Tag Archive | e-tolling. e tolling

e-tolling Transport Bill held over

Changes made after parliamentary hearings.

Department of transport spokesperson Tiyani Rikhotso told a media briefing on e-tolling ecently that the portfolio transport committee was to completed two days of public hearings on e-tolling and the Transport Laws and Related Matters Amendment Bill in Parliament.   As  a result Parliament has given notice for the matter to be brought before National Assembly with certain further changes scheduled.

In hearings that took place within the portfolio committee on transport under Adv Johnny de Lange as chair the Bill was adopted in debate, although opposition members abstained from voting in favour since caucus support on what was considered by them as possible and reasonable  could not be approved in the light of time restraints, this being the reason given.

The Bill, subject therefore subject to final approval by Parliament still stands, as does the issue of e-tolling on a national basis.

“The matter has been postponed for for further discussion”, Rikhotso said, referring to the fact that the NA had yet to agree or not to the withdrawal of the Bill or whether more changes were to be accepted brought forward by the portfolio committee as a result of public hearings which took place and further possible debate.

SALGA agreeable in part

Issues at the public hearings with regard to e-tolling mainly involved the practical application and whether SANRAL was exceeding its mandate.
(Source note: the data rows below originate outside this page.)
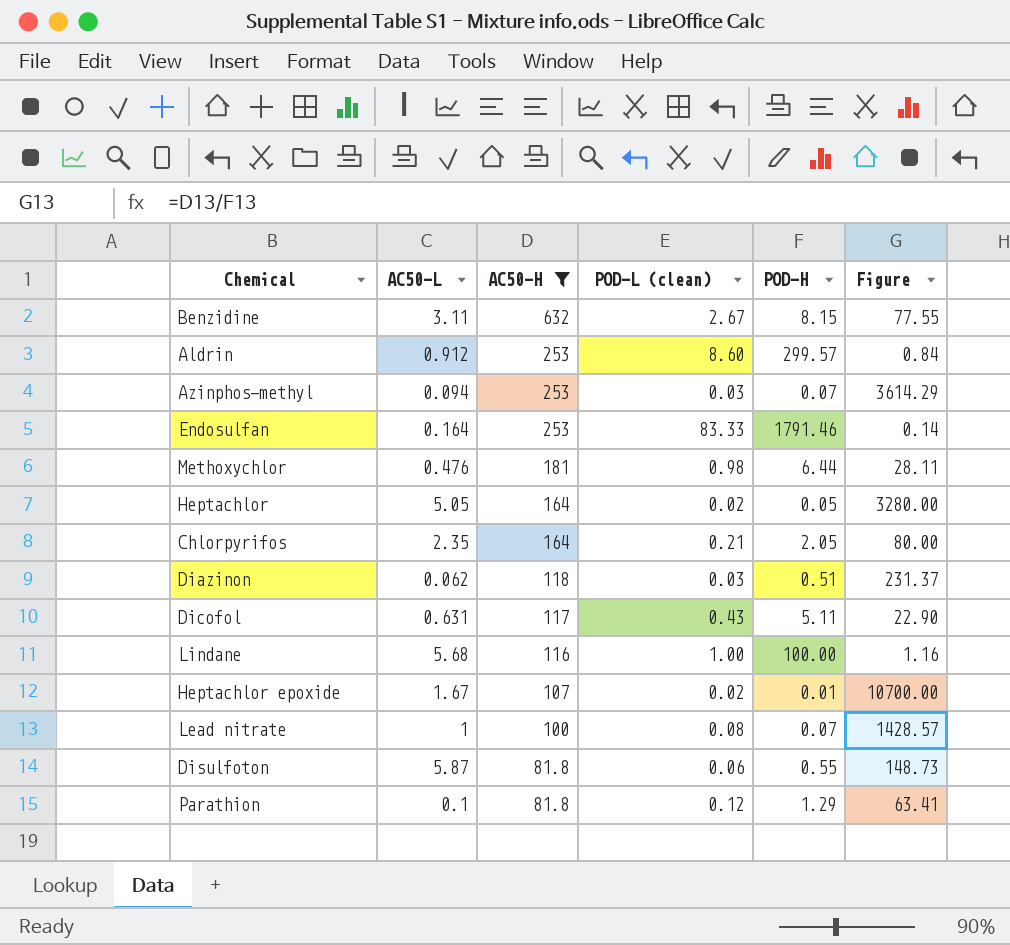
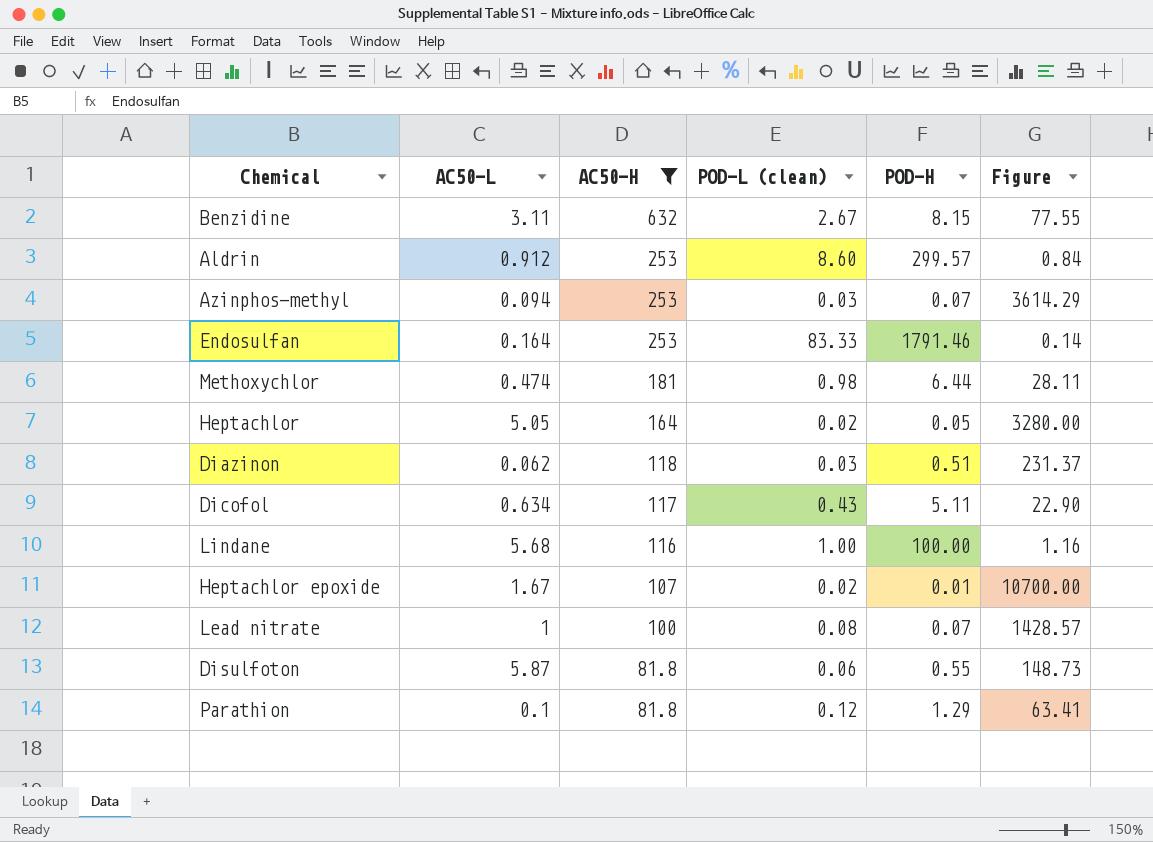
row Chlorpyrifos: 2.35 | 164 | 0.21 | 2.05 | 80.00 -> none
Methoxychlor | AC50-L: 0.476 -> 0.474
Dicofol | AC50-L: 0.631 -> 0.634

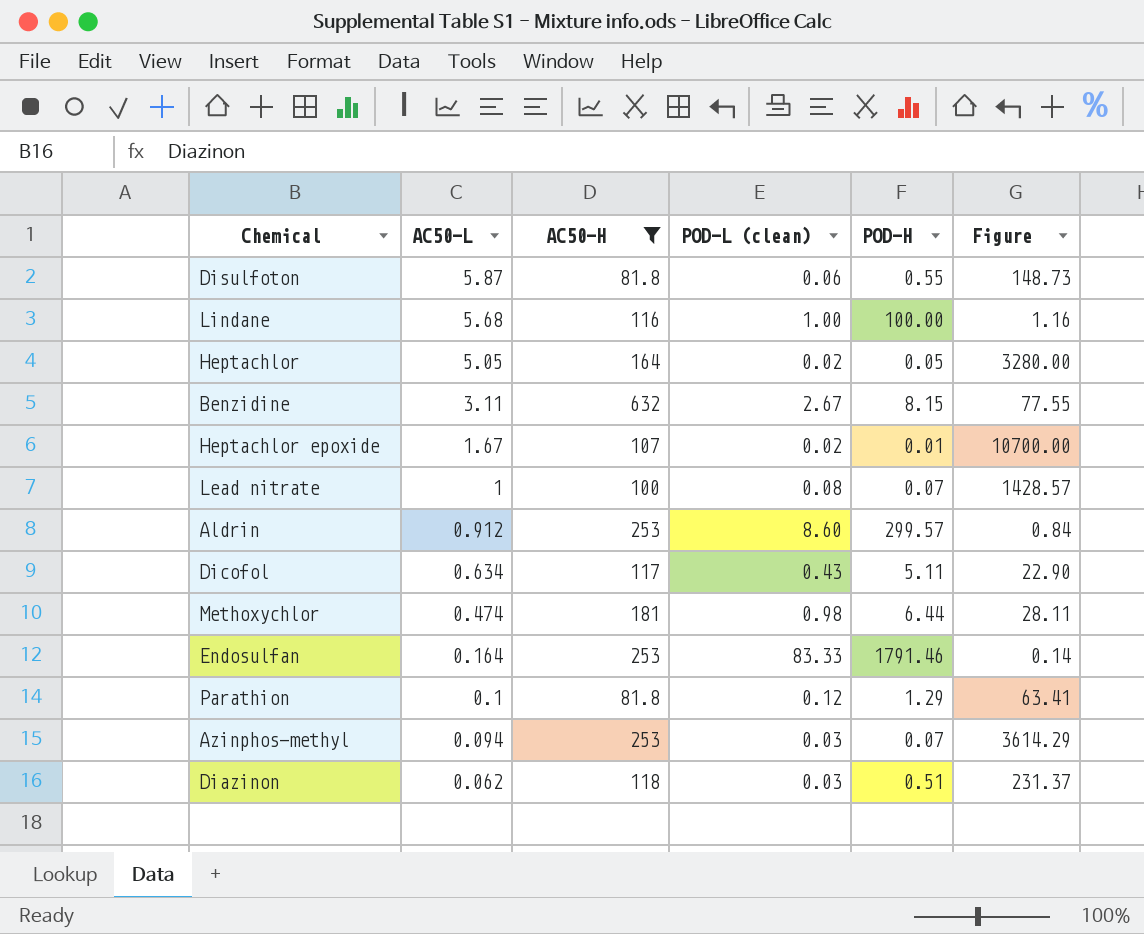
row order: AC50-H descending -> AC50-L descending

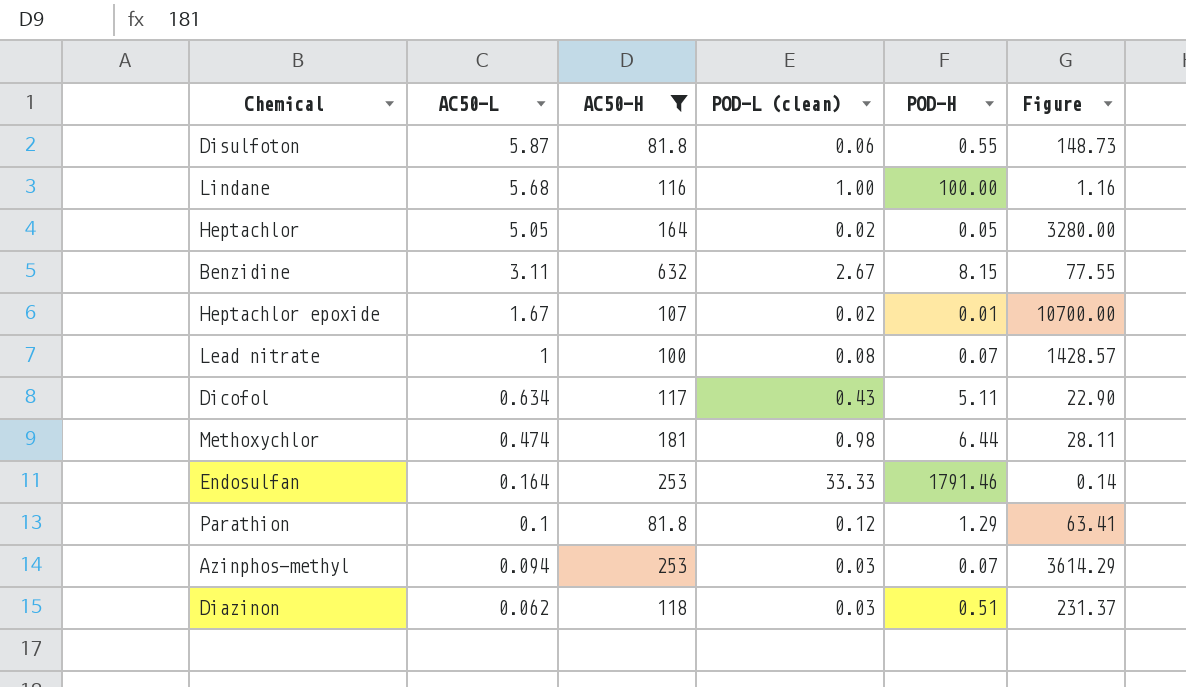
row Aldrin: 0.912 | 253 | 8.60 | 299.57 | 0.84 -> none
Endosulfan | POD-L (clean): 83.33 -> 33.33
Only two oral presentations were heard although some ten papers or submissions were circulated, including one from Business Unity SA.     What is clear, however, is that despite all the argument and debate, the actual process of e-tolling will be hard if not impossible to undo.
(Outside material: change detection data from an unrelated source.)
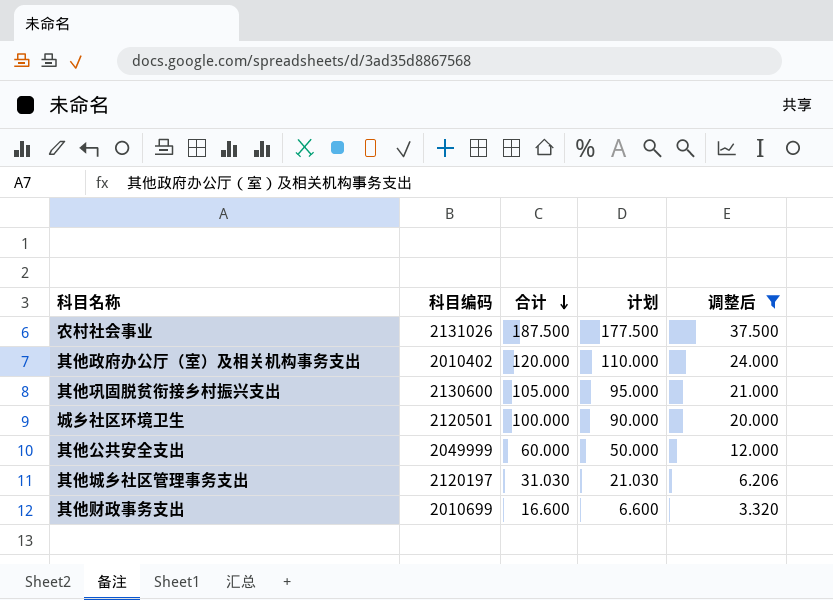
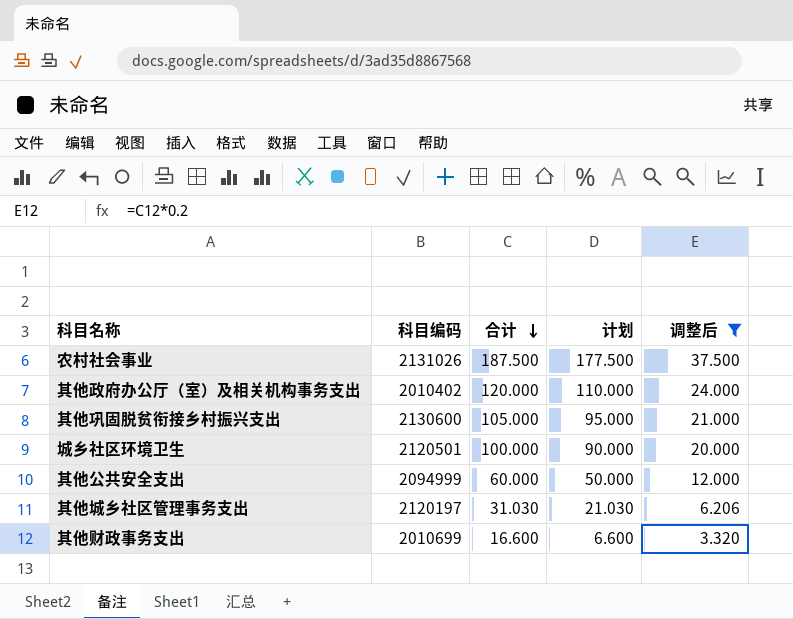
其他公共安全支出 | 科目编码: 2049999 -> 2094999

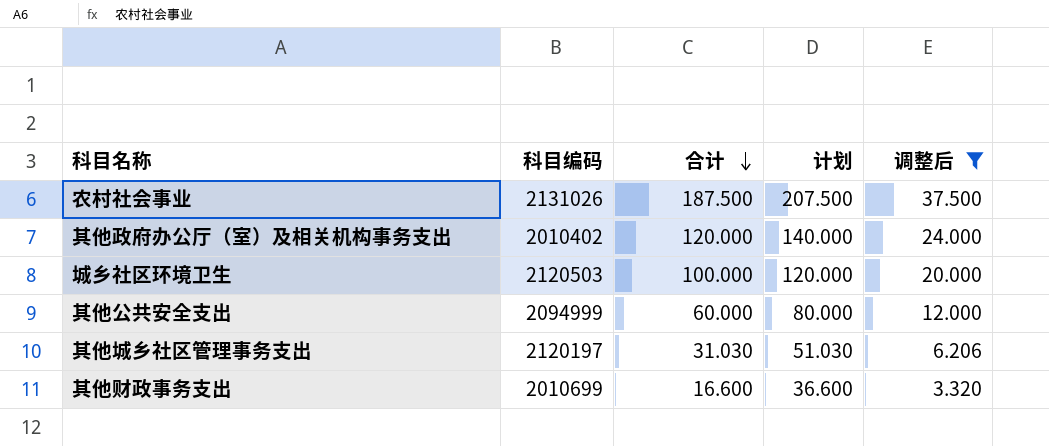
column 计划 | formula: [合计] - 10 -> [合计] + 20
row 其他巩固脱贫衔接乡村振兴支出: 2130600 | 105.000 | 95.000 | 21.000 -> none
城乡社区环境卫生 | 科目编码: 2120501 -> 2120503

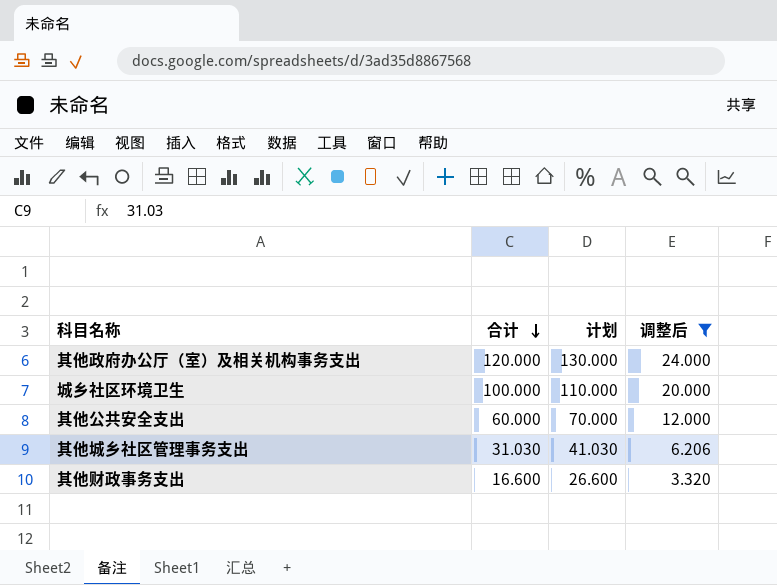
column 科目编码 | position: 2 -> none
column 计划 | formula: [合计] + 20 -> [合计] + 10
row 农村社会事业: 2131026 | 187.500 | 207.500 | 37.500 -> none

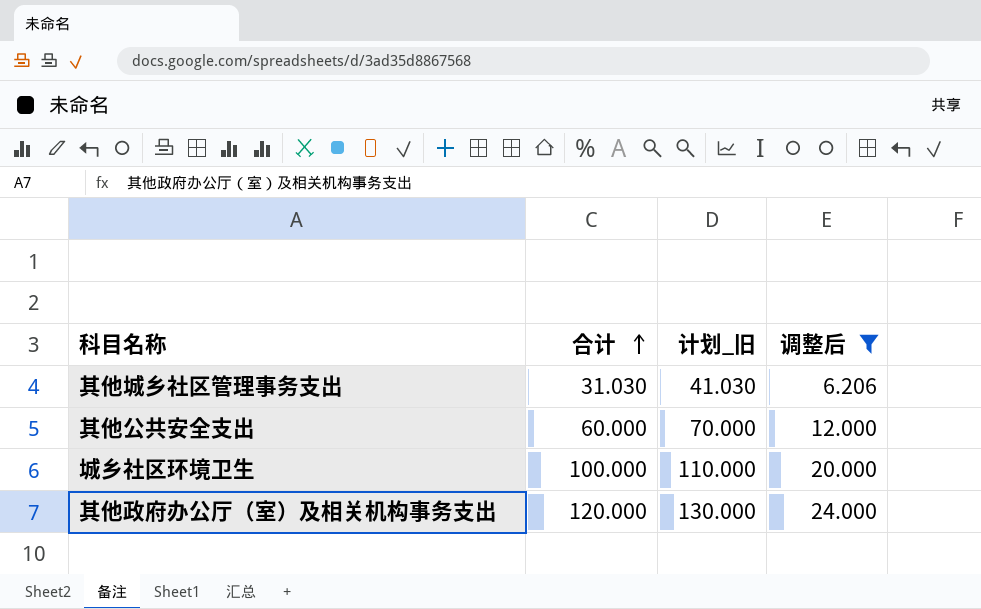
row order: 合计 descending -> 合计 ascending
column name: 计划 -> 计划_旧
row 其他财政事务支出: 16.600 | 26.600 | 3.320 -> none

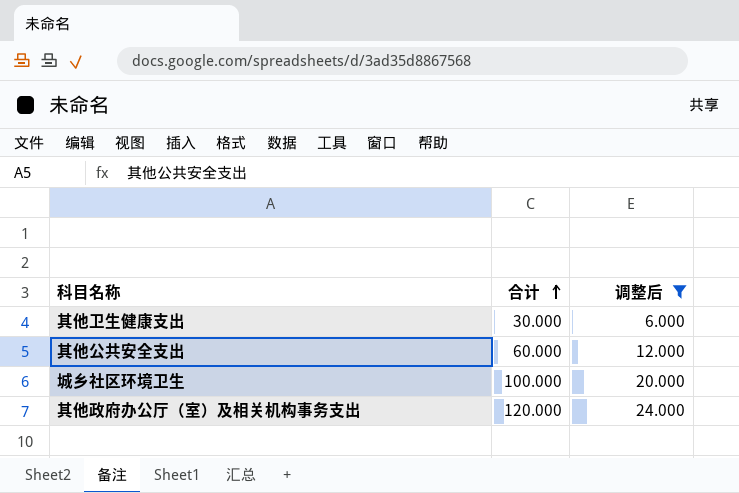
column 计划_旧 | formula: [合计] + 10 -> none
row 其他城乡社区管理事务支出: 31.030 | 41.030 | 6.206 -> none
row 其他卫生健康支出: none -> 30.000 | 6.000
The oral hearings included a South African Local Government Association (SALGA) submission presented by Mthobeli Kolisa, executive director of municipal infrastructure services, South African Local Government Association (SALGA) and also from Ms Jane Bennett, affiliate support coordinator, COSATU. No oral submissions were received from OUTA, although it was unclear if written submissions were made.

SALGA said its association of 278 municipalities was primarily trying to achieve the objective of ensuring that the legislation would provide for studies on the impact of the diversion of traffic from proposed urban tolled roads into local roads. These studies must address the likely congestion and resultant costs of road maintenance and traffic management, and access to opportunities for life on the part of affected communities.

The studies, they said, must form the basis for decision making regarding whether or not to toll a road, and to determine what mitigating measures were needed to address the negative impacts if the tolling was to go ahead.

Whilst SALGA supported the proposed bill it wanted to see additional clauses that also affected the mandate of the South African National Roads Agency Limited (SANRAL) and National Roads Act which called for the minister’s approval for any declaration in partnership with affected municipalities.

These had to include in their view studies on the likely impact of the contemplated road tolling on communities’ access to livelihood opportunities; local roads in terms of diversion and related maintenance and traffic management costs and for such studies to be used as a basis for public consultations and such conditions had to be written into the proposals, SALGA said.

Bennett of COSATU was of the opinion that without the Bill, the e-toll would not be able to proceed and suggested strongly to parliamentarians to take the decision to reject the Bill. She said the issue of a Bill to make e-tolling possible had been rushed through as an afterthought, just to make the matter legal and that it ran counter to a number of basic principles of law, not the least the National Credit Act.

COSATU maintained there had been “little sincerity in the consultation” and tolls like the Gauteng Highway Project and others in the country, no doubt to follow, would add a huge burden to the already impoverished poor. There was also a suggestion of profiteering, she said. However the overall feeling of the portfolio committee was that the COSATU suggestions were insufficiently persuasive to halt national road development on a user pays basis.

COSATU raised issues surrounding the application of the provisions of the Cross- Border Transport Road Agency and the lack of restrictions on how tariff increases would be applied in future. COSATU strongly objected to the parliamentary procedure involved and which had excluded input from the provinces, meaning that the Bill had been tabled as a section 75 Bill which does not call for provincial hearings and mandates through the NCOP.

At the hearings, both the South African National Roads Agency Limited (SANRAL) and the Department of Transport (DOT) questioned the amendments sought by SALGA. They stated that the SANRAL Act already required SANRAL to inform all affected municipalities about the tolling of a section of national roads, and that this already catered for SALGA’s request.

From parliamentary papers it appears that the Transport Laws and Related Matters Amendment Bill could have been withdrawn from the National Assembly order paper at the last minute before the discussions but despite this fact, subsequent debate did in fact take place place and approval by the portfolio committee on the Bill was obtained by a majority vote. This means  that whilst the legislation may be amended, e-tolling itself as a process will probably roll on providing concurrence of the National Council of Provinces is agreed in early 2013.

Parliament’s deliberations on the bill in the NA will continue in the New Year it is presumed  after Parliament reconvenes on February 10, and the future of the legislation as it stands then debated further. In the meanwhile the debate will no doubt rage on at community level.

The difficulty could well be that the amendments sought by SALGA and perhaps by the portfolio committee after deliberations could affect the anchor legislation itself and more than one piece of law.